:: Exercise inputs ::
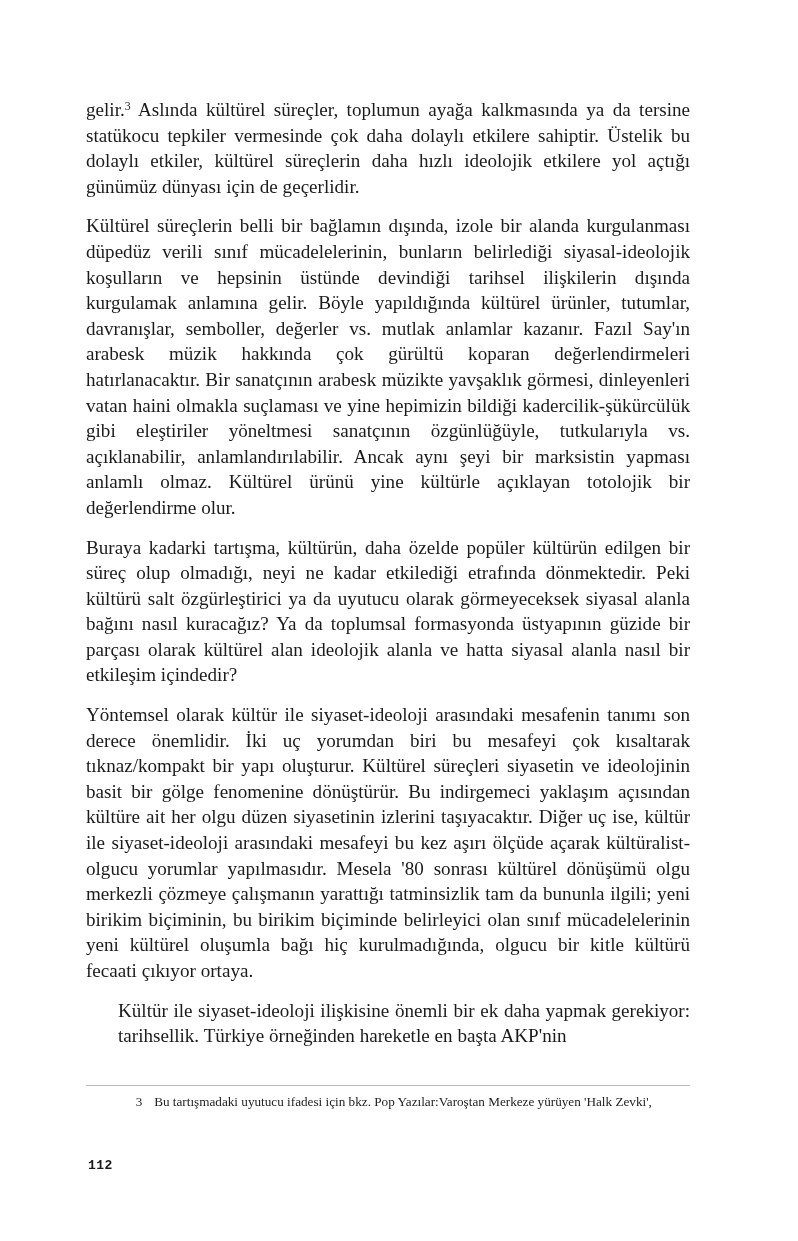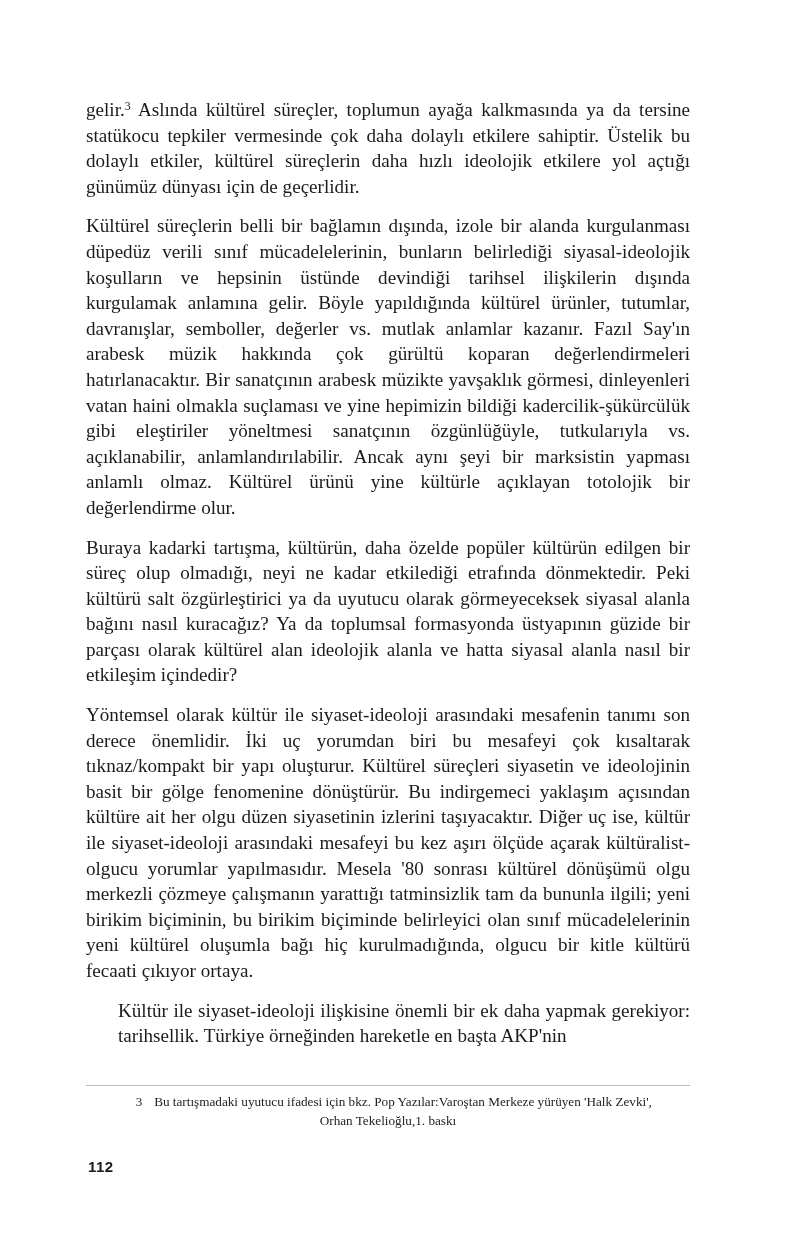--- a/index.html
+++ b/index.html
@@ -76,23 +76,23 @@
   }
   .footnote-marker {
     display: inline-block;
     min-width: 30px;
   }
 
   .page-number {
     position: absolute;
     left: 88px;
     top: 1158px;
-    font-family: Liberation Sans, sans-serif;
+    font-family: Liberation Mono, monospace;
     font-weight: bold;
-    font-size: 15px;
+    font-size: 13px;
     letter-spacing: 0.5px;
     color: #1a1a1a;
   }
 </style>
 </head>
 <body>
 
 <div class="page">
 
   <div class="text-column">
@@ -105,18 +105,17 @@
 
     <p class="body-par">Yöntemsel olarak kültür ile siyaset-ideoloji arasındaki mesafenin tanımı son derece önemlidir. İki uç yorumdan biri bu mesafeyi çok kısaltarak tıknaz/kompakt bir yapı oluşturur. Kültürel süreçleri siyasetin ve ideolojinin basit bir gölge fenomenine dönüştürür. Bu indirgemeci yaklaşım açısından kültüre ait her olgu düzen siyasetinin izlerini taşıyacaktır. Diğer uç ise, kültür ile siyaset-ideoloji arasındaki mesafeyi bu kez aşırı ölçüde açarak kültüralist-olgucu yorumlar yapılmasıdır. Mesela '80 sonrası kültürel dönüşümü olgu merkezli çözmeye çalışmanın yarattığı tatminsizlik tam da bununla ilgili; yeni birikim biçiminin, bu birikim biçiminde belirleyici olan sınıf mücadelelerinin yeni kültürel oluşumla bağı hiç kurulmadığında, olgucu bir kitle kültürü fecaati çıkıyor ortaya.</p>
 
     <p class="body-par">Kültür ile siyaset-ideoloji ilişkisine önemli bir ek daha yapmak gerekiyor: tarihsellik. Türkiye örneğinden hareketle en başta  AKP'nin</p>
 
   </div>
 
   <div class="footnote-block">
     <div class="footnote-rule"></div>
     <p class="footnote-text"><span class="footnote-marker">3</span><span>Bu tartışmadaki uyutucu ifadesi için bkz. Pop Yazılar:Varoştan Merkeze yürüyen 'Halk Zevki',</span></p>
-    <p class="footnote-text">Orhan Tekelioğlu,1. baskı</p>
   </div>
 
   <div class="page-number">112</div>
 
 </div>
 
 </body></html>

...

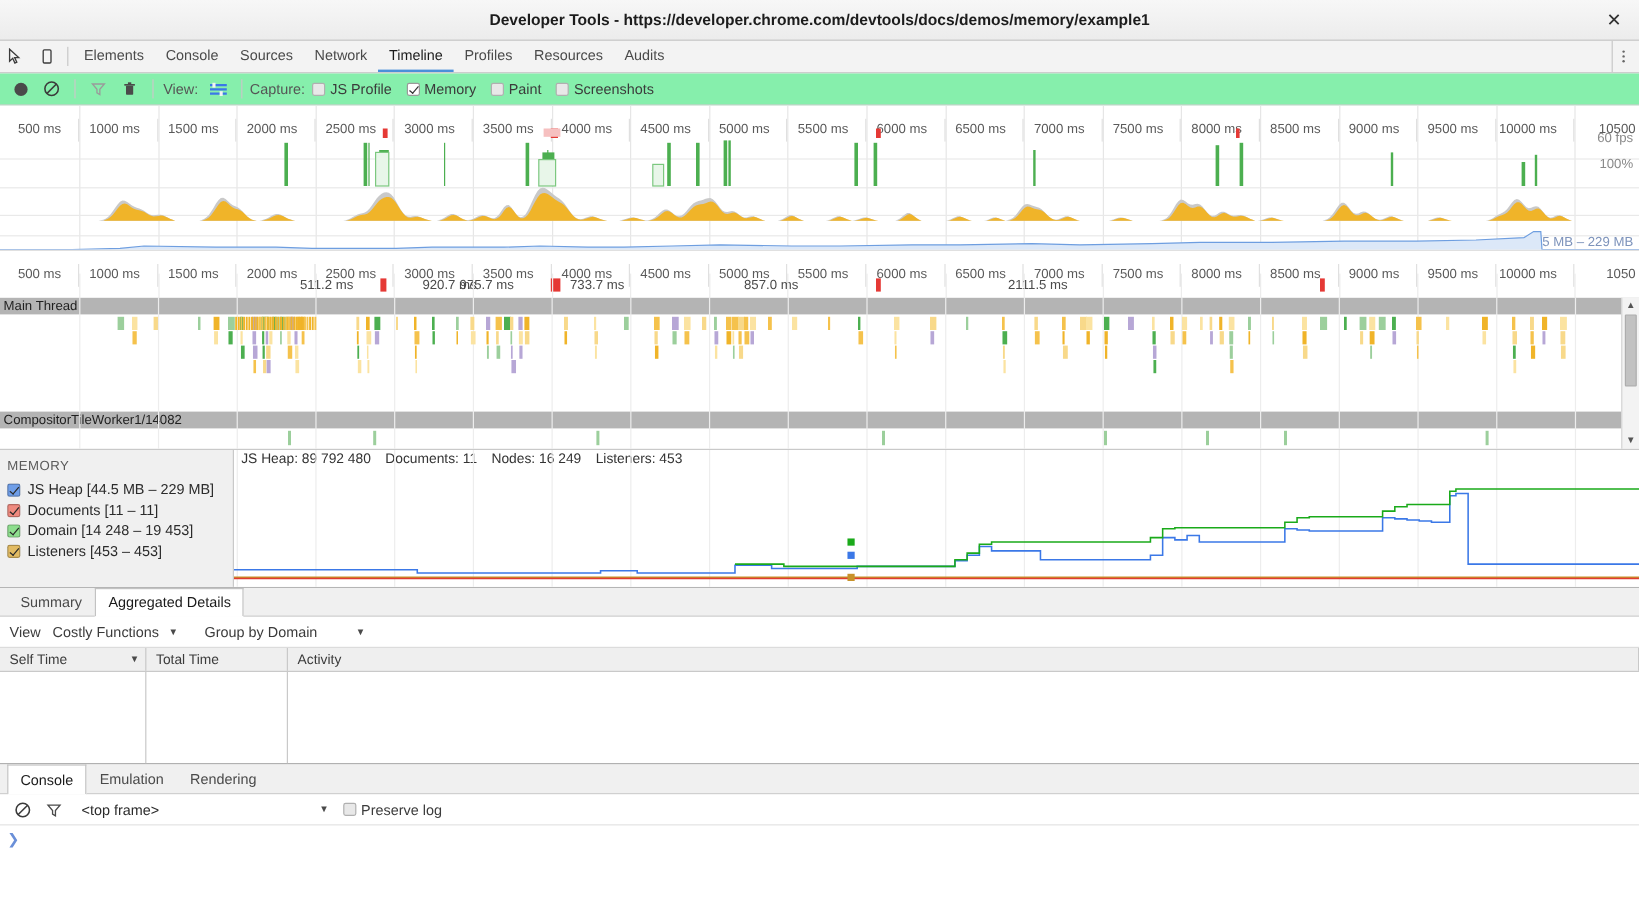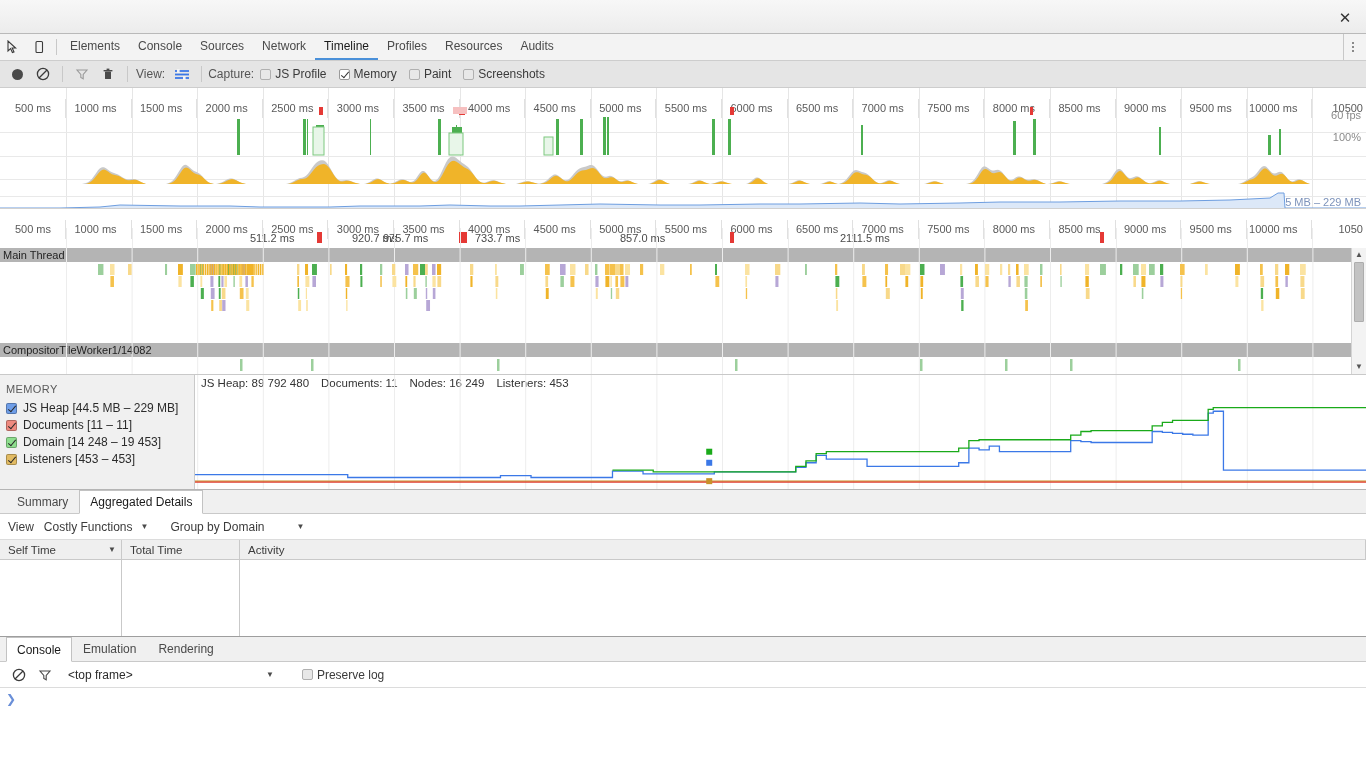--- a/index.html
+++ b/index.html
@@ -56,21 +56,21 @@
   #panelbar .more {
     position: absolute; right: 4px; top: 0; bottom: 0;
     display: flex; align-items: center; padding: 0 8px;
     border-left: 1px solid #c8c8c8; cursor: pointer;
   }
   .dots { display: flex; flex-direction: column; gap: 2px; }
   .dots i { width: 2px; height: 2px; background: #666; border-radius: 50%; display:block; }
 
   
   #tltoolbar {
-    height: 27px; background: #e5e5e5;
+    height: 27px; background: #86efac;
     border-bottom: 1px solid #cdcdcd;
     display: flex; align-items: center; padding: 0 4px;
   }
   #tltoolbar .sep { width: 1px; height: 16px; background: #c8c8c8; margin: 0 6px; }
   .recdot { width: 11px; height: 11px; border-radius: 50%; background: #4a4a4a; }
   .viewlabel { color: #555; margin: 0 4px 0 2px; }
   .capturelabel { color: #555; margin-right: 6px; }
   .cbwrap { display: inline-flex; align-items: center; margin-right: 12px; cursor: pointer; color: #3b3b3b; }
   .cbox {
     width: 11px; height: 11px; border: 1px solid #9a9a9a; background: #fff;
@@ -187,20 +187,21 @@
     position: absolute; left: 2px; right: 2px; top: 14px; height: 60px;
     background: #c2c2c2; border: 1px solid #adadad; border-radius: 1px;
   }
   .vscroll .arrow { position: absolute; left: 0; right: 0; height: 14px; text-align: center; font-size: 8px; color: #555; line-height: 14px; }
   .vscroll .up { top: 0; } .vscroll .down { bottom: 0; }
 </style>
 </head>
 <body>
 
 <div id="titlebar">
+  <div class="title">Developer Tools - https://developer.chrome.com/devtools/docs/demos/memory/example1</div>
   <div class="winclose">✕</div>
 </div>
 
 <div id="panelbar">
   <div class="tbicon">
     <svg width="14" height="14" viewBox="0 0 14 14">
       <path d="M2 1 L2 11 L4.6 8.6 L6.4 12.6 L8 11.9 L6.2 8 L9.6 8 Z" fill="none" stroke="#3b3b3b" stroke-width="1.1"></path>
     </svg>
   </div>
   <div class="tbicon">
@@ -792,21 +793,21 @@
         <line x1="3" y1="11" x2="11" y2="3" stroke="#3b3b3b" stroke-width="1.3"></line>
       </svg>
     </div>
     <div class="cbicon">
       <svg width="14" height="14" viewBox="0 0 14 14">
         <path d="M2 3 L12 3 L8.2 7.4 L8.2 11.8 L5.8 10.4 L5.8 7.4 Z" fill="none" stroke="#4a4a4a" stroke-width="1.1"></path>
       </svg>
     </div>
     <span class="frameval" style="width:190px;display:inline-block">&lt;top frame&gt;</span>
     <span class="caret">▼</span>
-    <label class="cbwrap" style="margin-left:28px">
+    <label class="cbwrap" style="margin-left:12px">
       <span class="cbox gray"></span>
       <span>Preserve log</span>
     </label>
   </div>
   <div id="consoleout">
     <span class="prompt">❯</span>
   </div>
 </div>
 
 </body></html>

:: Task to complete ::
Display each line of the data where "center" occurs.

:: Exercise result ::
     display: flex; align-items: center; padding: 0 8px;
     display: flex; align-items: center; padding: 0 4px;
   .cbwrap { display: inline-flex; align-items: center; margin-right: 12px; cursor: pointer; color: #3b3b3b; }
   .vscroll .arrow { position: absolute; left: 0; right: 0; height: 14px; text-align: center; font-size: 8px; color: #555; line-height: 14px; }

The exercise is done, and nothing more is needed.